The Politics of Satantango
To trim one’s thoughts on Bela Tarr’s 1994 seven-hour magnum opus Satantango down to a single blog post would almost certainly leave out many important aspects of the film by risking a simplification of Tarr’s multi-faceted portrait of life in Hungary. When discussing an epic, complicated film such as this one, one may do well to talk specifically about the political framework to which the director wishes to steer the audience’s attention. Most American viewers might be confused by the political context of Satantango. Some uninformed American viewers might take the characters’ comments about living in a time of “apocalypse” to be literal (Tarr). The apocalypse that the villagers face in Satantango is the onslaught of poverty and hopelessness under the authoritarian rule of communism in eastern Europe, likely during the 1980s when Laszlo Krasznahorkai’s original novel was published. In this film, Tarr critiques authoritarian leaders who refuse to take care of their constituents. The film exemplifies how a political system supposedly built upon tenets of equality and community ironically leads to an environment wherein relationships are fragmented and citizens are alienated from one another. Tarr also seeks to illustrate the alienating effects of poverty and the likelihood for violent outbursts when inequalities exist.
The con man Irimias, in spite of his status as a villager, acts as a kind of authoritarian leader for the impoverished members of the failed collective farm. Right from the film’s first vignette, “The News is They Are Coming,” Irimias is espoused as a kind of holy figure who, like Christ, has returned from the dead. Futaki states, “Everything’s going to change. You’ll see. Irimias the wizard” (Tarr). Irimias is endowed with the cult of personality that many unjust leaders must establish in order to maintain legitimacy. The myth of infallibility surrounding Irimias, who is like a “wizard,” leads the villagers to believe his return will coincide with social change and progress (Tarr). This unrealistic high status of Irimias in the community is further accentuated in the “Rise from the Dead” vignette, when Irimias yells “Quiet!” in a crowded restaurant and the surrounding villagers stop moving and cease talking. The influence of Irimias, it seems, is so powerful that he is able temporarily to transcend the realism of Tarr’s film.
Furthermore, the unrealistic devotion to Irimias parallels the other skewed value held by the villagers, namely the idea that money and individualism are more important than their community. Of course, this profit-over-people mindset is a consequence of the abject poverty present in their community, and people feel the need to adopt this mindset when their very survival is threatened. They themselves are not the cause of this dehumanizing skewed worldview, nor is it innate within them.
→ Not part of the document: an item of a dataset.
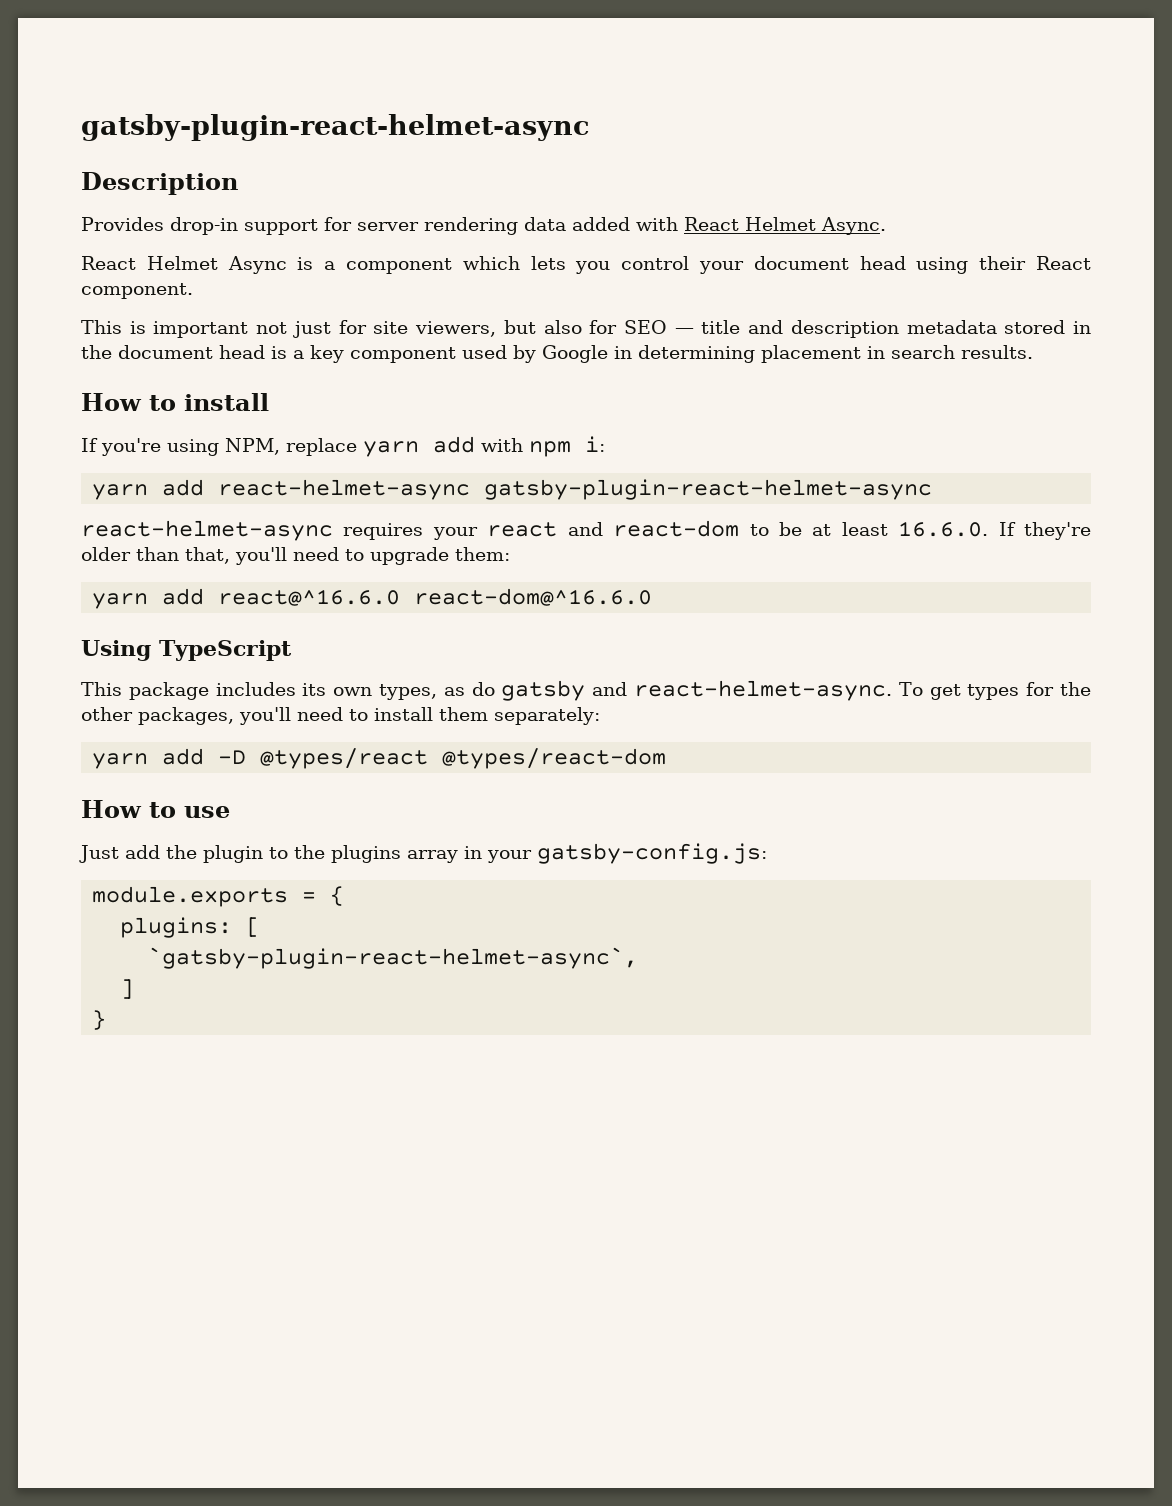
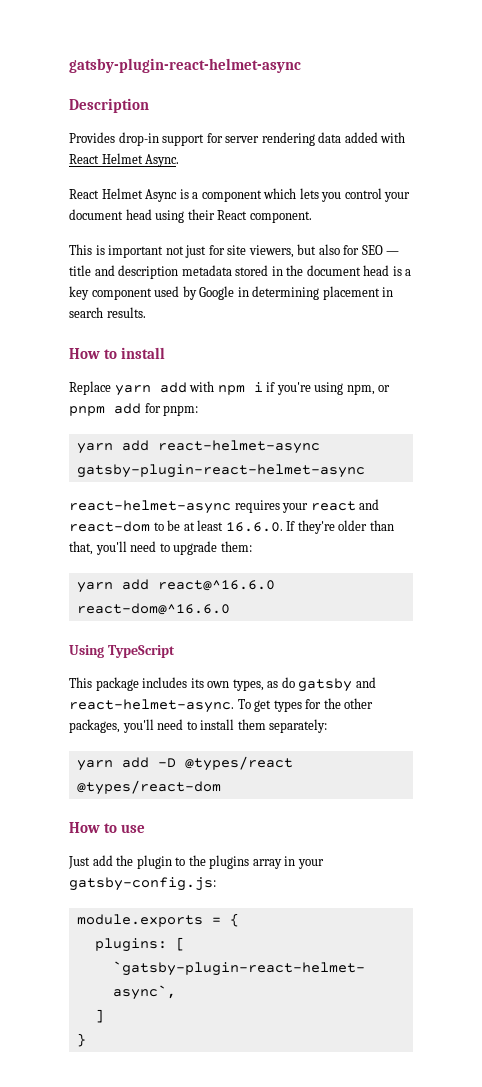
[81,436,605,457] If you're using NPM, replace yarn add with npm i: -> [69,381,391,396] [69,403,199,416] Replace yarn add with npm i if you're using npm, or pnpm add for pnpm:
If external circumstances (caused by the lack of assistance from the government) were much different, the people on the farm would not have to live solely for self-interest. This sociological explanation for violence in communities is apparent later on in the “Comes Unstitched” vignette, when the child Estike is clearly frustrated with her socioeconomic standing. She says to her friend, who is helping her grow a “money stalk” by planting money in the ground (which he will later steal when she leaves), that she hopes to be the envy of other people (Tarr). She later acts out this aggression and frustration by resorting to animal cruelty, since it is, within her worldview, the only way she can exert any kind of influence over others. Indeed, the people of the collective farm feel they must have some sort of way to manipulate others to quell their anger because they themselves are being manipulated by the inattentive government and the opportunistic Irimias.
Visuals play heavily into our understanding of the problems present within the failed collectivist setting. Tarr uses symbolism of spiders and webs, slowly spinning near the passed out drunken villagers, to show the harmful influence of the opportunists when members of society fall complacent (in this case, the complacency is caused by a night of drinking and dancing at the local bar). Tarr also shoots Satantango, as with nearly all of his films, in stark black-and-white imagery. During the scenes wherein Irimias and his cohorts make long treks down the windy, polluted pathways, the negative space surrounding the shadowy figures contrasts sharply with the bright white sky ahead of them. This method of framing the characters’ movement helps alert us to the fact that Irimias and his gang are suspicious and that we should be wary of them.
Satantango, due to its long, meditative shots (complimenting Krasznahorkai’s long stream-of-consciousness style of prose that flows through paragraphs that are not indented) and its strange, alienated environment, is a film that almost resists, yet desperately must be put into for the viewer’s enrichment, a political context. This dense style of storytelling on Tarr’s part actually serves to accentuate the political issues that are always present as the meandering plot unfolds. Tarr’s film is a negative portrayal of opportunism and politically irresponsible behavior. Through the actions of the characters of Satantango, we see that self-motivated people who live for greed can badly harm the people around them, and we also see that the powerless people in these kinds of settings can, in turn, cause harm to one another.
Krasznahorkai, Laszlo. Satantango. New York: New Directions, 2012. Print.
Tarr, Bela. Satantango. Vega Film, 1994. Film.